Core Design Principles of Neuro-Symbolic Models

Neurosymbolic models operate within a design space centered on user intent, program generation, and task execution. User intent serves as the guiding principle, describing the task to be performed and specifying the formal language in which the output program should be expressed. These models include a mechanism to generate symbolic programs that align with this intent. Once generated, these programs are executed to produce data that fulfills the specified task. Importantly, the generated output may undergo further refinement or enhancement through a non-symbolic (neural) post-processing step.

Task Specification

Inputs and Outputs

Typically, the input to a neuro-symbolic model can be a single visual entity, such as an image or 3D shape, to be reconstructed, or a collection of visual data with the goal of emulating its distribution. Additionally, inputs can encompass a black-box visual data generator whose behavior should be emulated, a natural language text prompt describing the desired type of visual data to generate, or objective functions that map a program’s visual output to a desirability score. Notably, these latter possibilities remain largely unexplored .

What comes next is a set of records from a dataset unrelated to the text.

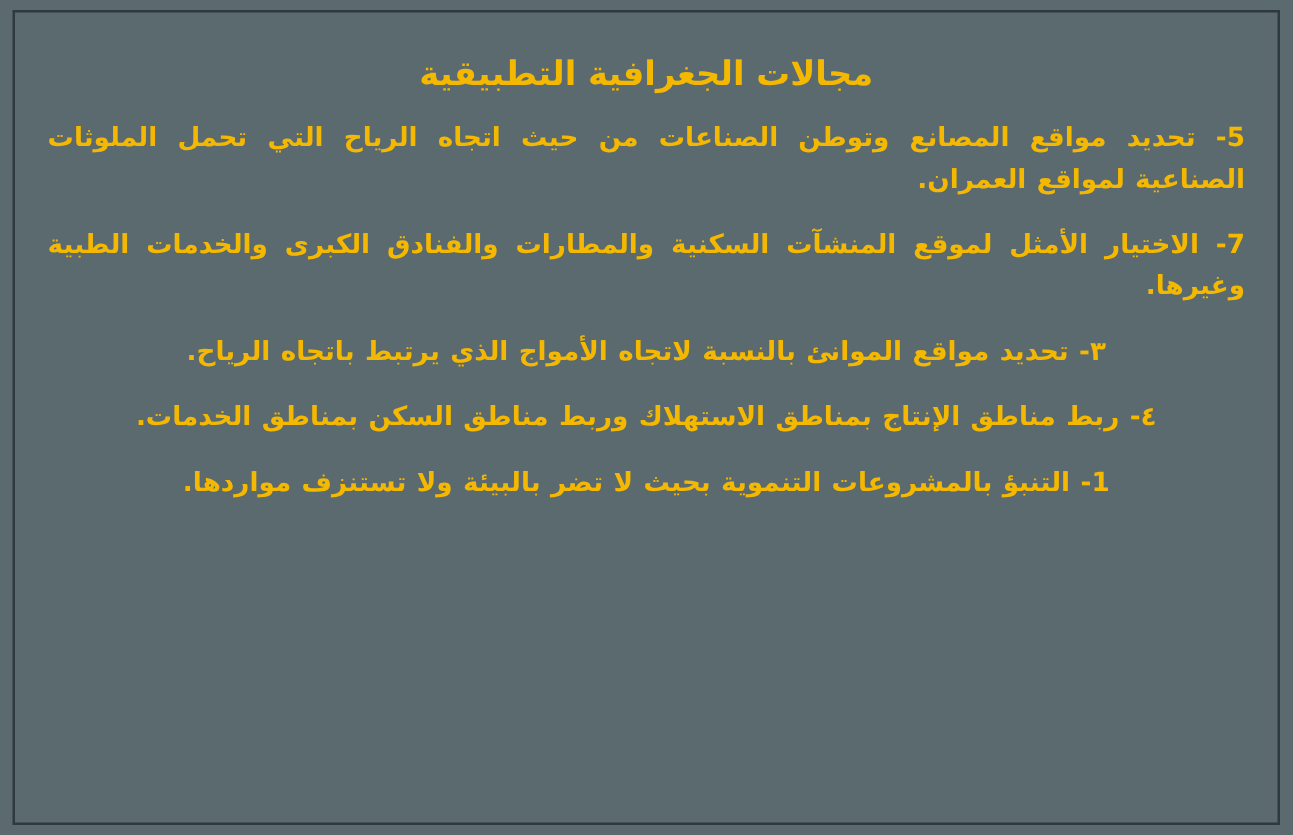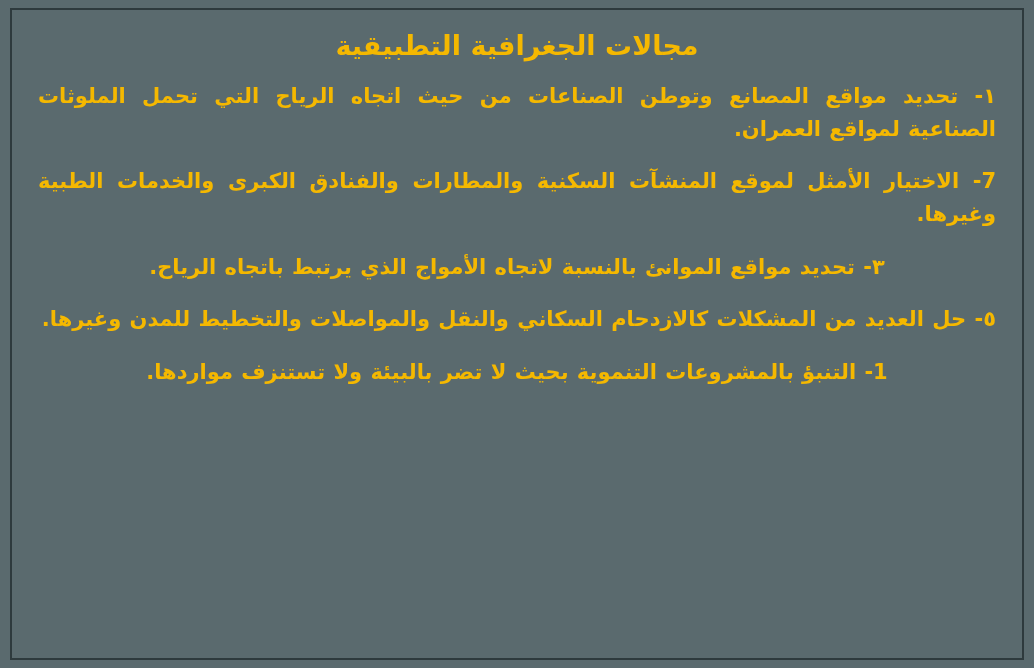"مجالات الجغرافية التطبيقية" .title { margin: 10px 0 18px 0 -> 24px 0 18px 0 }
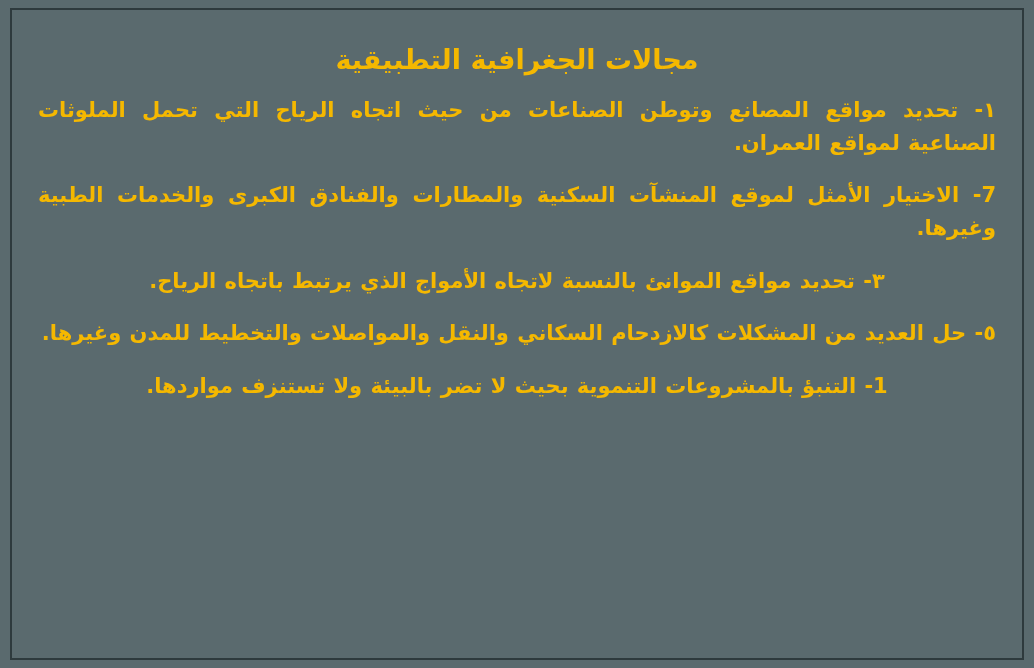"١- تحديد مواقع المصانع وتوطن" div.item { text: ١- -> 5- }
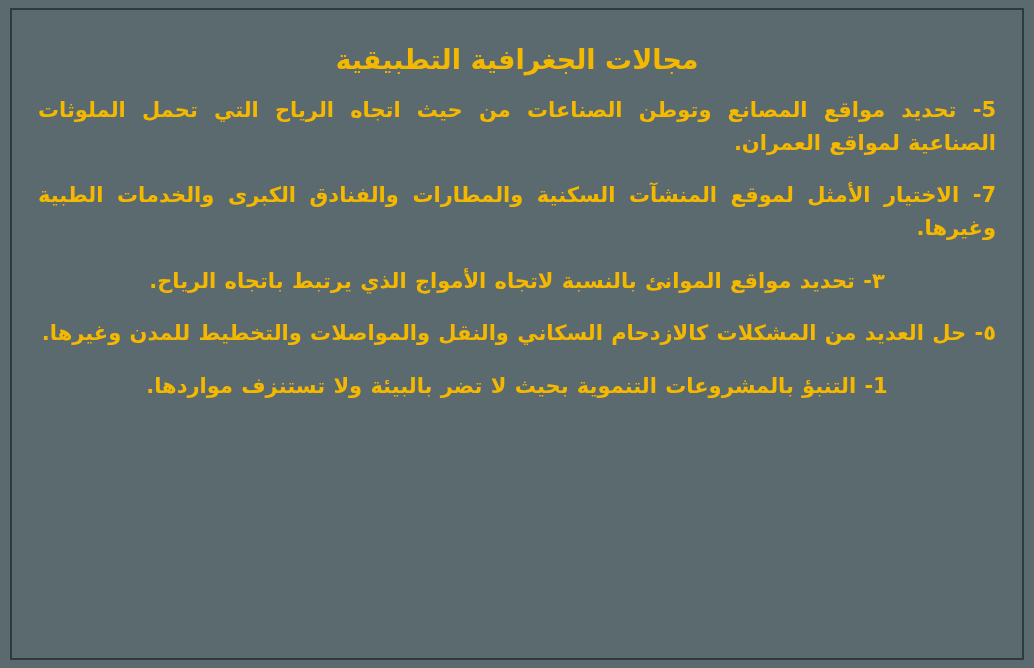"٤- ربط مناطق الإنتاج بمناطق" div.item { html: none -> <div>٤- ربط مناطق الإنتاج بمناطق الاستهلاك وربط مناطق السكن بمناطق الخدمات.</div> }
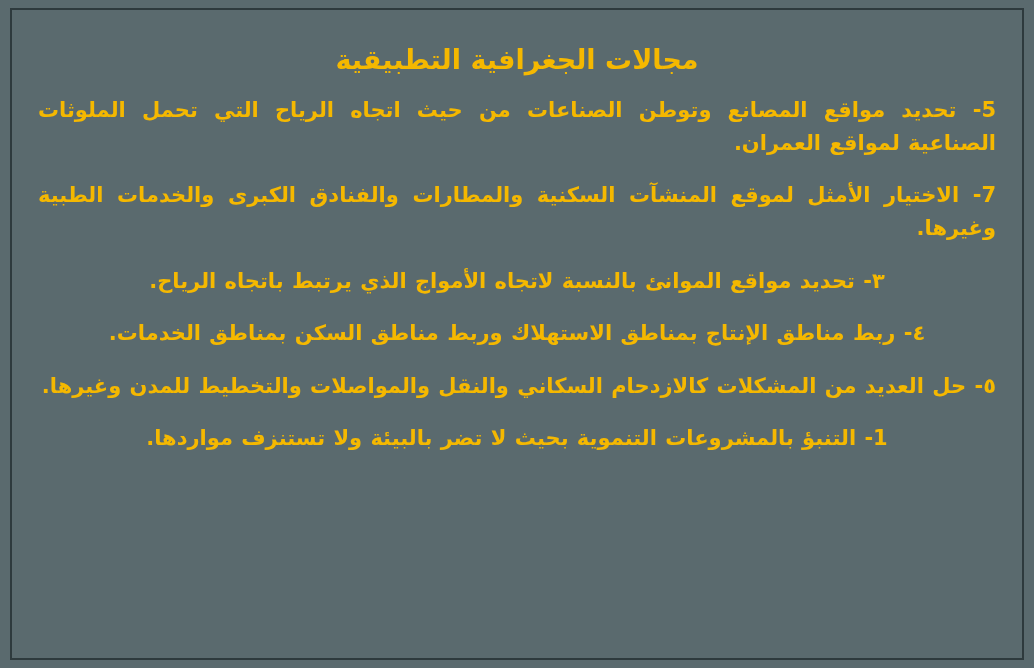"٥- حل العديد من المشكلات" div.item { html: <div>٥- حل العديد من المشكلات كالازدحام السكاني والنقل والمواصلات والتخطيط للمدن وغيرها.</div> -> none }
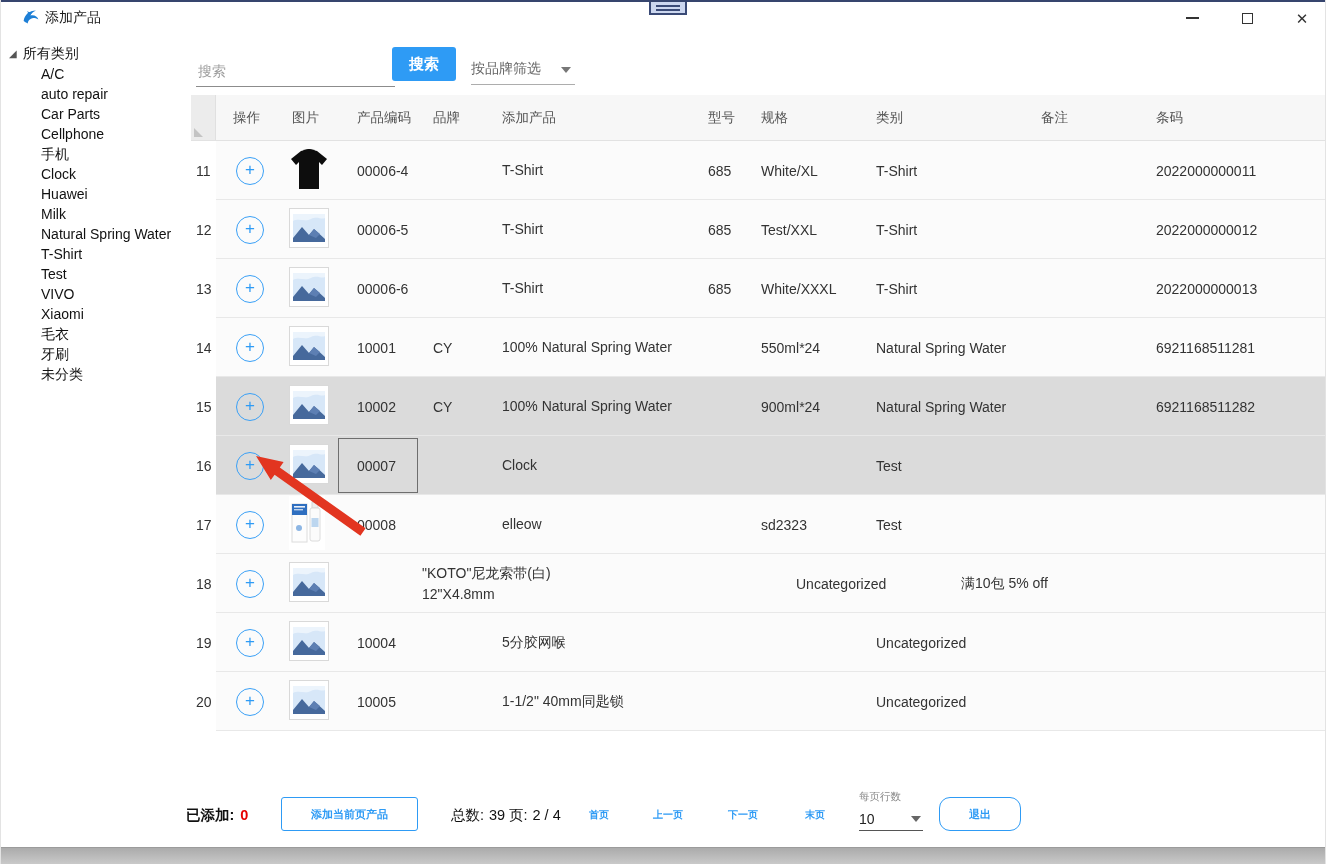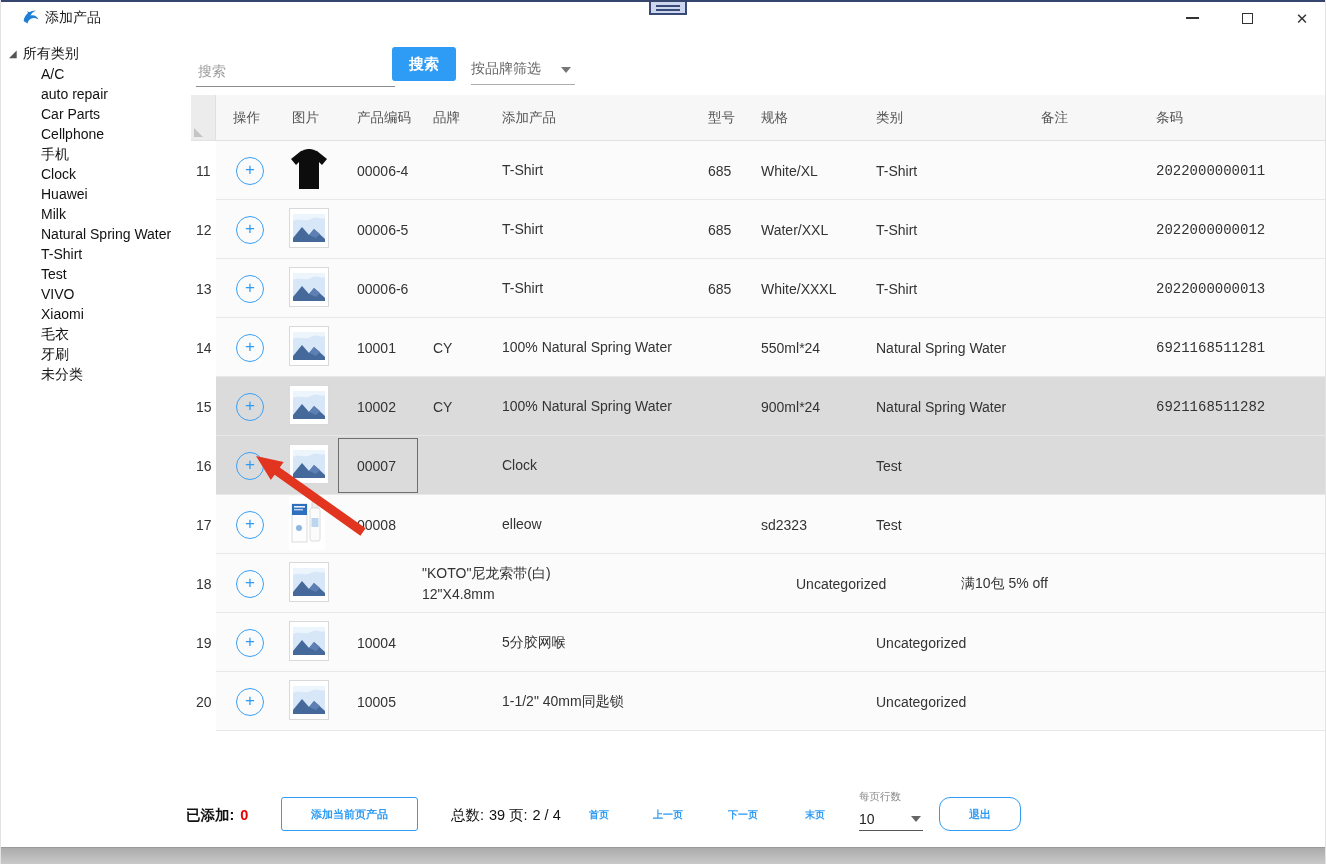"2022000000011" .c-barcode { font-family: Liberation Mono, monospace -> none }
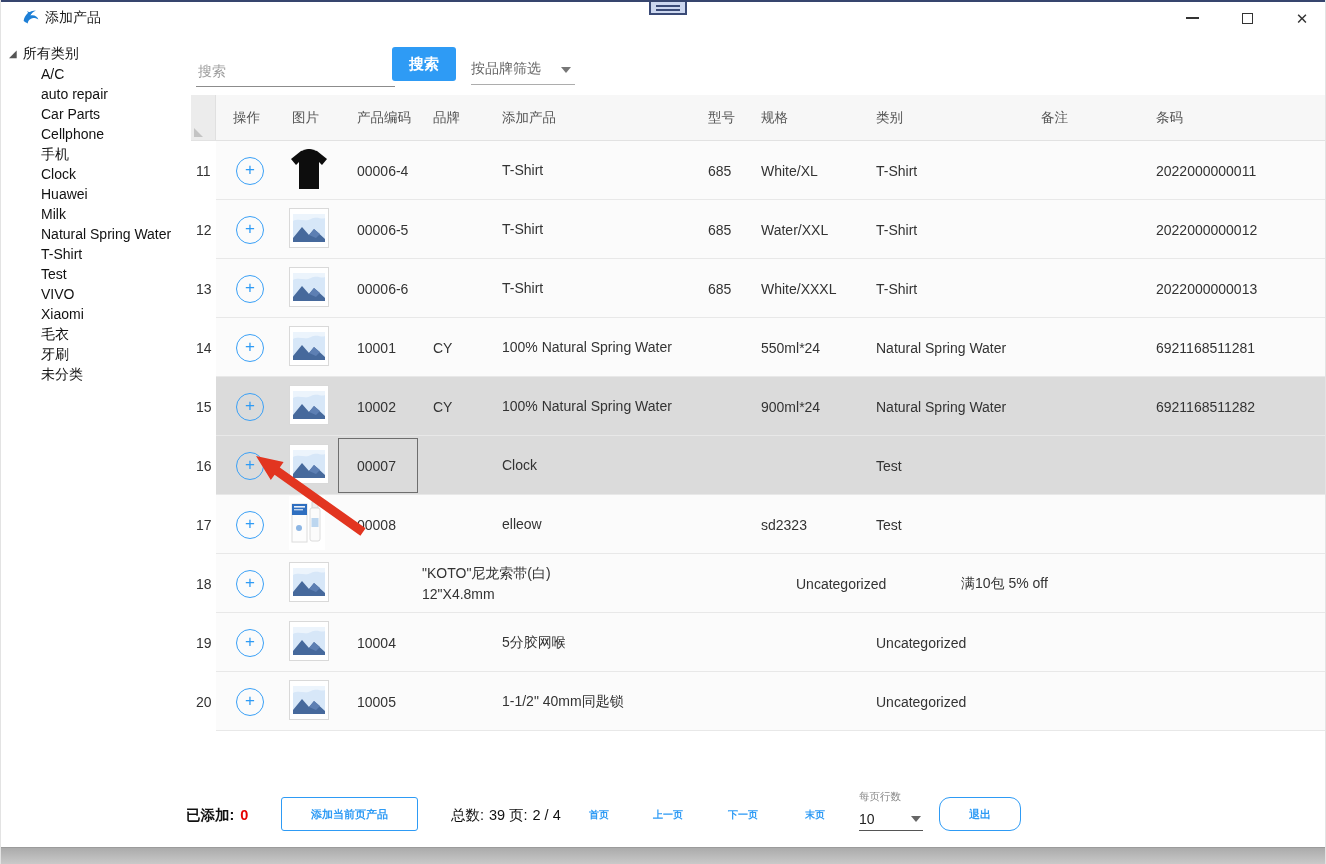"Water/XXL" div.cell { text: Water/XXL -> Test/XXL }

Consequently, a neuro-symbolic model can produce various types of outputs, including deterministic programs, probabilistic programs, or program distributions. A deterministic program generates a fixed visual output each time it is executed, while allowing its parameters to be adjusted to produce variations in the output (e.g., CAD programs). A probabilistic program, in contrast, encapsulates a generative model, enabling it to produce diverse visual outputs by sampling from its internal probabilistic structure during execution. A program distribution takes this a step further by generating a variety of programs themselves, each of which may independently produce outputs. This additional layer of abstraction allows the system to explore a broader space of possible solutions by sampling diverse programs, rather than being confined to variations within a single program.

Program Specification

To enable a neurosymbolic model to generate programs, a specification language is essential for defining how these programs should be expressed. While general-purpose programming languages like Python or C++ are options, domain-specific languages (DSLs) are often preferred due to their ability to provide specialized operators and data types tailored to a particular domain. This specialization makes DSLs more concise, easier to modify, and reduces the search space of possible outputs, enhancing efficiency. The design of a DSL involves key considerations, including the programming paradigm, primitive types, and mutability. The choice of programming paradigm shapes how the language operates: functional paradigms prioritize immutability and declarative expressions, imperative paradigms center on sequential instructions and state changes, and constraint paradigms define relationships resolved by solvers. Primitive elements in a DSL can either be manually crafted or augmented with machine learning through neural primitives, which are data types or functions represented by neural networks. Mutability is another crucial aspect of DSL design. A language can remain fixed, undergo preprocessing modifications to identify and factor out common patterns into new procedures, or evolve as the model learns. In some cases, no predefined language is provided, allowing the neurosymbolic model to invent its own. In this case, the model must propose a set of primitive data types and functions capable of combining these types to effectively represent visual data. This approach, where the model invents its own language, remains an intriguing and largely unexplored area.

Program Synthesizer

With a given task specification and a DSL, a neurosymbolic model must generate programs that fulfill the requirements of the specification within the constraints of the DSL. This process is essentially a search problem, involving the exploration of the program space defined by the DSL to identify those that meet the specification.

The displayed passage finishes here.